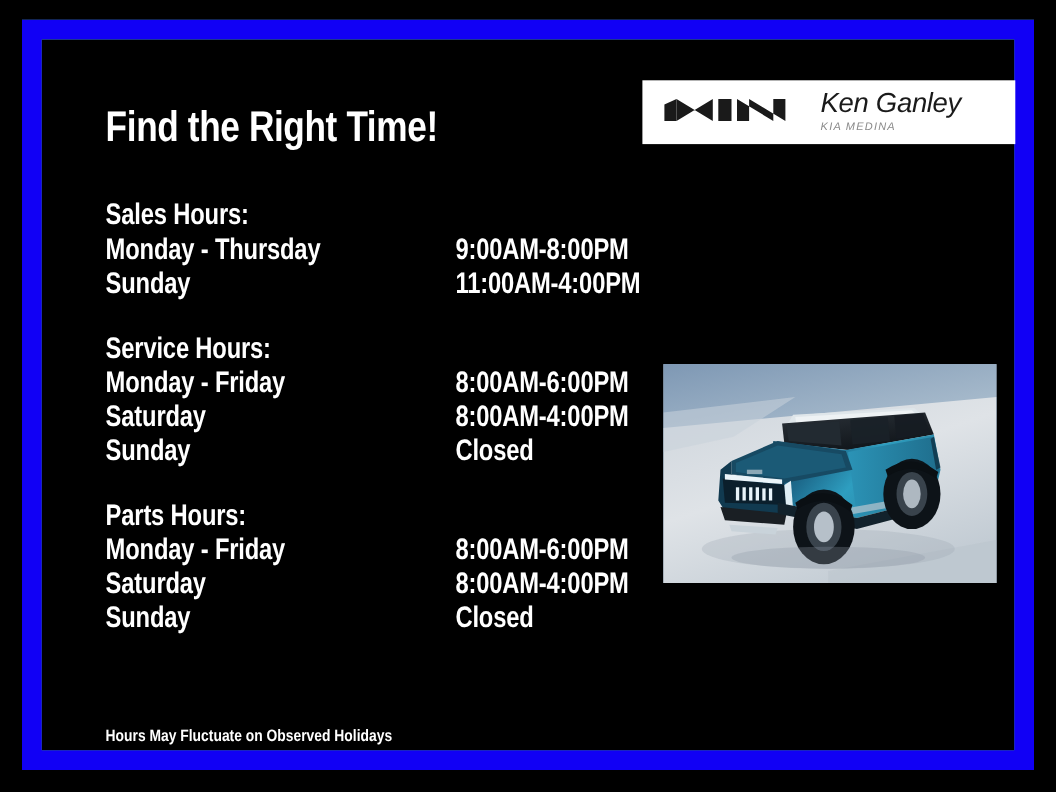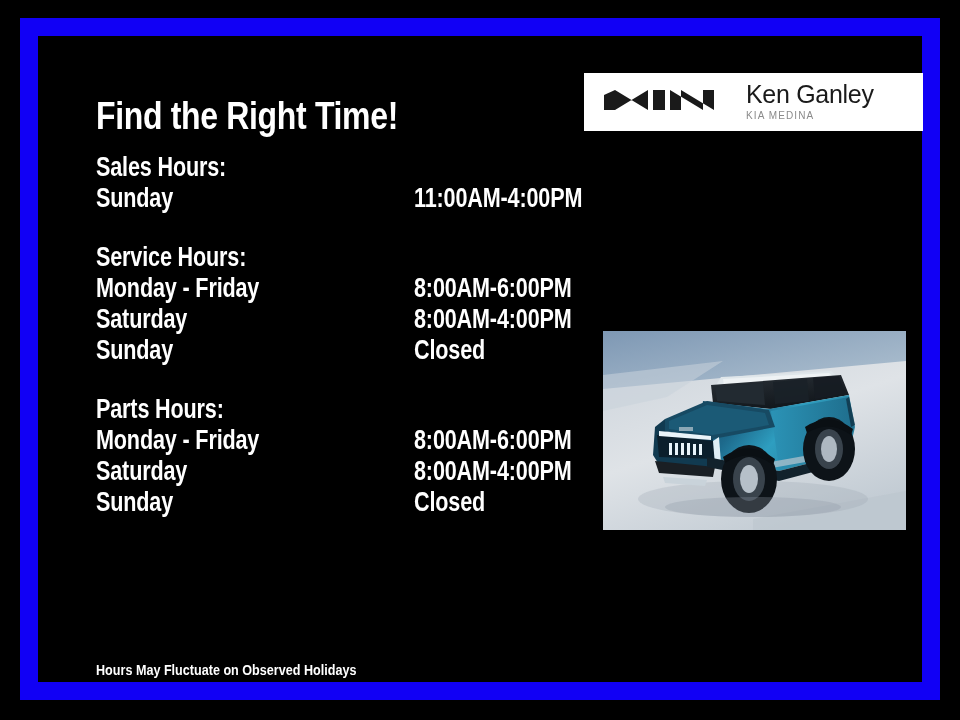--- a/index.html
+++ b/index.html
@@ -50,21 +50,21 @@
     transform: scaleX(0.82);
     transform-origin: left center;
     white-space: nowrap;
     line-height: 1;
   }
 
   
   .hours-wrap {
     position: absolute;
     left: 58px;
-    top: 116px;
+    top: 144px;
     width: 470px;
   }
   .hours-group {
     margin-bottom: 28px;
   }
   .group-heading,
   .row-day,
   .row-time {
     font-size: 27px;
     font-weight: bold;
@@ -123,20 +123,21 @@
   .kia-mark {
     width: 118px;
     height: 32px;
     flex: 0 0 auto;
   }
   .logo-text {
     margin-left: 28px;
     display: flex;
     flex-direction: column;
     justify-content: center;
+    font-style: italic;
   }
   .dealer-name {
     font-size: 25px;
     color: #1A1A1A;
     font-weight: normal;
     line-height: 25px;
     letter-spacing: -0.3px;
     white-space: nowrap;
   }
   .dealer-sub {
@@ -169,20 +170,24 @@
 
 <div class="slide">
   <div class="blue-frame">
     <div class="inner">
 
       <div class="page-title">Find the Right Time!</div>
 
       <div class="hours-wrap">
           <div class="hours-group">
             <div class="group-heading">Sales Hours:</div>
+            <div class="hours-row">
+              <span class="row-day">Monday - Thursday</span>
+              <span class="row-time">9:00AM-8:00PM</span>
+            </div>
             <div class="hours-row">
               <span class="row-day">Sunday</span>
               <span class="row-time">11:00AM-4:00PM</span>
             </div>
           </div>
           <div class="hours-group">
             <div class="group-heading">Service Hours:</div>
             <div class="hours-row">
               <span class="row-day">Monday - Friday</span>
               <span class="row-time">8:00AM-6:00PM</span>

What the task asks – Among the entries above, how many lines hold the word "margin"? Reply with only that number.

Answer – 2